Therefore, while we appreciate the reviewer’s point, we respectfully submit that the existing AUC/MCC computations and the provided confusion matrices already meet the scientific and methodological requirements for reproducibility and interpretability in multiclass analysis. Additional per-class tables or recalibration would not significantly enhance the clarity or robustness of the findings.

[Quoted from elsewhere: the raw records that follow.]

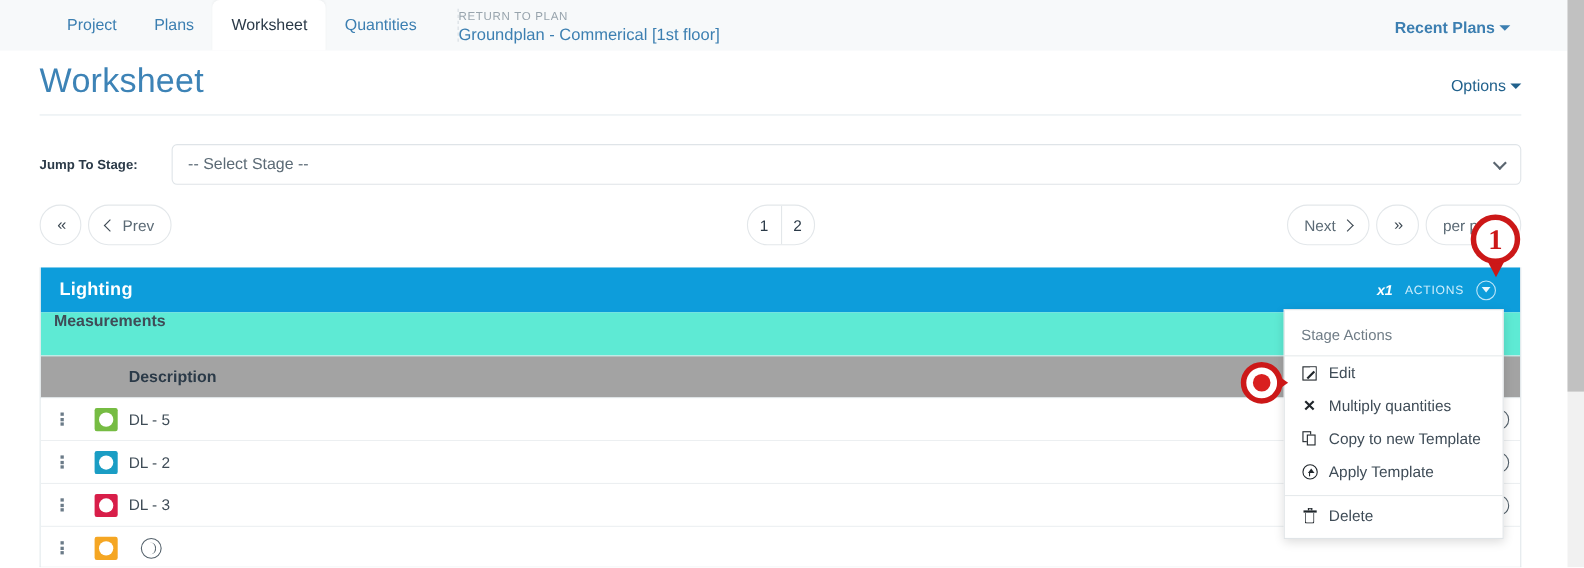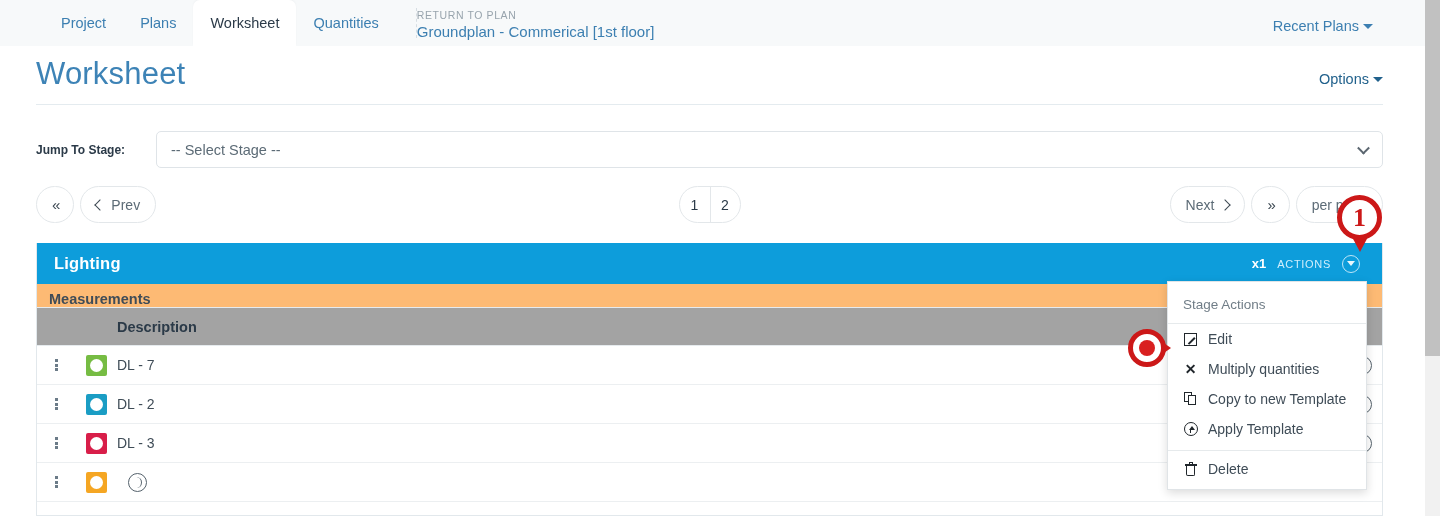--- a/index.html
+++ b/index.html
@@ -36,21 +36,21 @@
     border-left: 1px dashed #d6dde2;
   }
   .plan-block { padding-bottom: 6px; line-height: 1.15; }
   .plan-kicker {
     font-size: 10.5px; letter-spacing: .6px; color:#98a4ad;
     text-transform: uppercase; font-weight: 400;
   }
   .plan-name { font-size: 15px; color:#3c7fb1; margin-top: 2px; }
   .recent-plans {
     position:absolute; right: 52px; bottom: 12px;
-    font-size: 14.5px; color:#3c7fb1; cursor:pointer;
+    font-size: 14.5px; color:#3c7fb1; cursor:pointer;font-weight:bold;
   }
   .caret {
     display:inline-block; width:0;height:0; margin-left:4px;
     border-left:5px solid transparent; border-right:5px solid transparent;
     border-top:5px solid currentColor; vertical-align: 2px;
   }
 
   
   .page-head {
     position:absolute; left: 36px; top: 56px; width: 1347px;
@@ -110,38 +110,38 @@
     position:absolute; left:36px; top:243px; width:1347px; height: 273px;
     border: 1px solid #e2e8ec; border-top: none; background:#fff;
     overflow:hidden;
   }
   .stage-header {
     height: 41px; background:#0d9ddb; color:#fff;
     display:flex; align-items:center; padding: 0 22px 0 17px;
   }
   .stage-name { font-size: 16.5px; font-weight:700; letter-spacing:.2px; }
   .stage-header-right { margin-left:auto; display:flex; align-items:center; gap: 11px; }
-  .stage-mult { font-size: 13px; font-weight:700; }
+  .stage-mult { font-size: 13px; font-weight:700; font-style: italic; }
   .stage-actions-label {
     font-size: 11px; letter-spacing: .7px; color:#cfeefc; text-transform: uppercase;
   }
   .actions-toggle {
     width: 18px; height:18px; border-radius: 50%;
     border: 1.5px solid #bde5f8; display:flex; align-items:center; justify-content:center;
     cursor:pointer;
   }
   .actions-toggle i {
     display:block; width:0;height:0;
     border-left:4.5px solid transparent; border-right:4.5px solid transparent;
     border-top:5px solid #eaf7fd;
   }
 
   .meas-row {
-    height: 24px; display:flex; align-items:flex-end; padding-left: 12px;
-    border-bottom: 1px solid #e6ebee; background:#fdba74;
+    height: 40px; display:flex; align-items:flex-start; padding-left: 12px;
+    border-bottom: 1px solid #e6ebee; background:#5eead4;
   }
   .meas-title { font-size: 14.5px; font-weight:600; color:#3f4c57; }
 
   .table-head {
     height: 38px; display:flex; align-items:center;
     border-bottom: 1px solid #e6ebee; background:#a3a3a3;
   }
   .col-handle { width: 38px; }
   .col-swatch { width: 42px; }
   .col-desc { flex:1; font-size: 14.5px; font-weight:700; color:#2b3a48; }
@@ -380,21 +380,21 @@
             <span></span>
             <span></span>
             <span></span>
           </div>
         </div>
       <div class="swatch-cell">
         <div class="swatch" id="sw0" style="background: rgb(118, 188, 67);">
             <i></i>
           </div>
       </div>
-      <div class="desc-cell">DL - 7</div>
+      <div class="desc-cell">DL - 5</div>
       <div class="row-icon-cell">
           <div class="row-icon"></div>
         </div>
     </div>
 
     <div class="data-row">
       <div class="handle">
           <div>
             <span></span>
             <span></span>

Author Response File: Author Response.docx

Round 2

Reviewer 2 Report

Comments and Suggestions for Authors

Figure 2 &3 are not visible clearly do update those 

Figure 4 is not clear as well 

It is suggested to update all the figure with good clearity

Update overall content with proper discussion

Author Response

 

 

Reviewer 2

Comments and Suggestions for Authors

 

  1. Figure 2 &3 are not visible clearly do update those

 

Response: Figures 2 and 3 have been enhanced in resolution and the photograph has been enlarged as much as possible.

 

 

 

 

  1. Figure 4 is not clear as well

 

Response: Figure 4 has been enlarged as much as possible for visibility.

 

 

 

 

  1. It is suggested to update all the figure with good clearity

 

Response: All text in the images from Figure 2 to Figure 8 has been enlarged for readability and their resolution has been improved.

 

 

 

  1. Update overall content with proper discussion

 

Response: We sincerely thank the reviewer for the valuable suggestion to strengthen the overall discussion section. In the revised version, the discussion has been thoroughly expanded and refined to provide a more comprehensive interpretation of the experimental findings. We have integrated deeper analytical comparisons among the evaluated deep learning models, including a critical examination of architectural complementarity and the rationale behind the superior performance of the Combination Model (EfficientNetB0 + ResNet50 + RegNetY).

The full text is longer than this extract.